A report recently released by Goldman Sachs pointed out that the global memory market will experience one of the most serious supply shortages in history from 2026 to 2027, with the supply and demand gaps in the three major categories of DRAM, NAND and HBM all expanding significantly.Among them, the DRAM gap in 2026 will be the highest in 15 years, and the NAND shortage will also reach a historical high. Even if the demand for consumer electronics drops sharply, the crazy devouring power of the server market will still maintain a tense situation.

In terms of DRAM, Goldman Sachs predicts that the supply shortage of DRAM will reach 4.9% and 2.5% in 2026 and 2027, far exceeding the previous expectations of 3.3% and 1.1%. The supply shortage in 2026 will be the most serious in the past 15 years.

The main reason is the explosive growth of server demand. Goldman Sachs has raised its forecast for server DRAM (excluding HBM) demand by 6%/10% in 2026/2027, which is expected to reach 39% and 22% respectively.

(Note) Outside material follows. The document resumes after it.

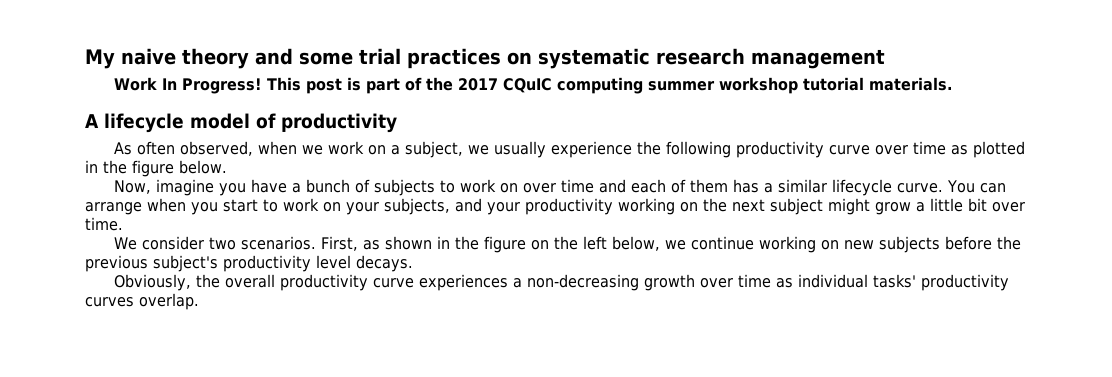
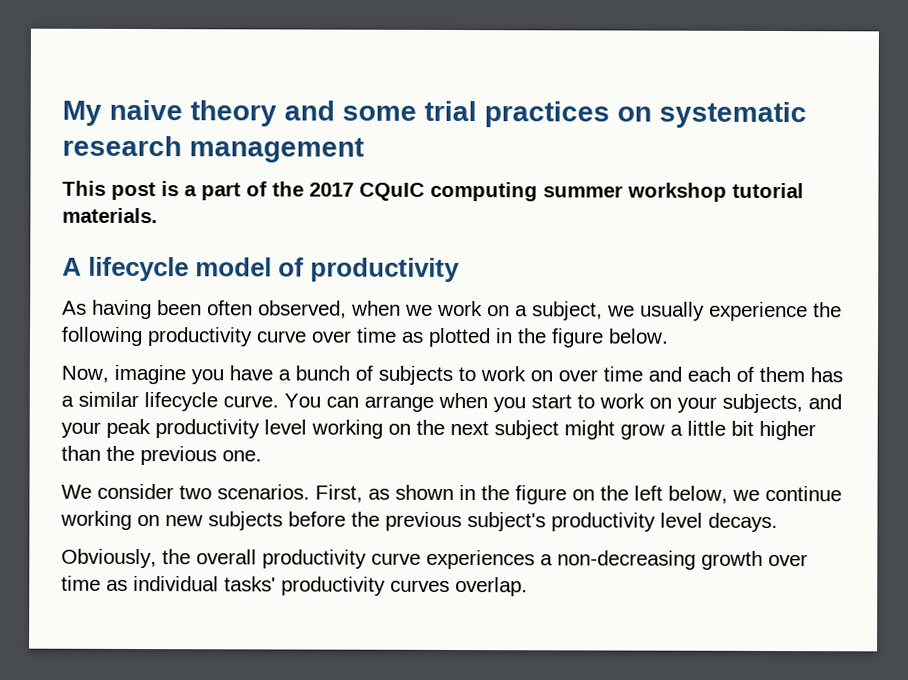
[113,77,262,94] Work In Progress! -> (364, 150) none
(361, 84) none -> [184,185,197,197] a
(132, 148) none -> [92,299,202,320] having been
[525,198,613,215] productivity -> [106,418,307,439] peak productivity level
[992,202,1025,212] [85,217,123,231] over time. -> [759,420,816,441] [61,445,262,466] higher than the previous one.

If HBM is included, server-related DRAM demand will account for 53% and 57% of the total global demand.

The NAND market is also not optimistic. It is expected that NAND supply will exceed demand by 4.2%/2.1% in 2026/2027. This will be one of the largest shortages in the history of the NAND industry.

The demand for enterprise-level SSD is the main reason. Goldman Sachs has raised its forecast for enterprise-level SSD demand by 14%/14% in 2026/2027, with the growth rate expected to reach 58%/23%, and its share of global NAND demand will rise to 36%/39%.

As for the mobile and PC sides, mobile NAND demand is expected to see zero growth for the first time in 2026, and the PC side is also expected to see zero growth in 2026, both reaching historically low levels.

As for HBM, which is indispensable in the AI ​​field, Goldman Sachs has raised its market size to US$75 billion in 2027. Although Samsung and SK Hynix have expanded production at full speed, they still cannot keep up with the growth rate of demand for GPU and ASIC chips.The supply-demand gap is expected to remain high at 5.1% and 4.0% in the past two years.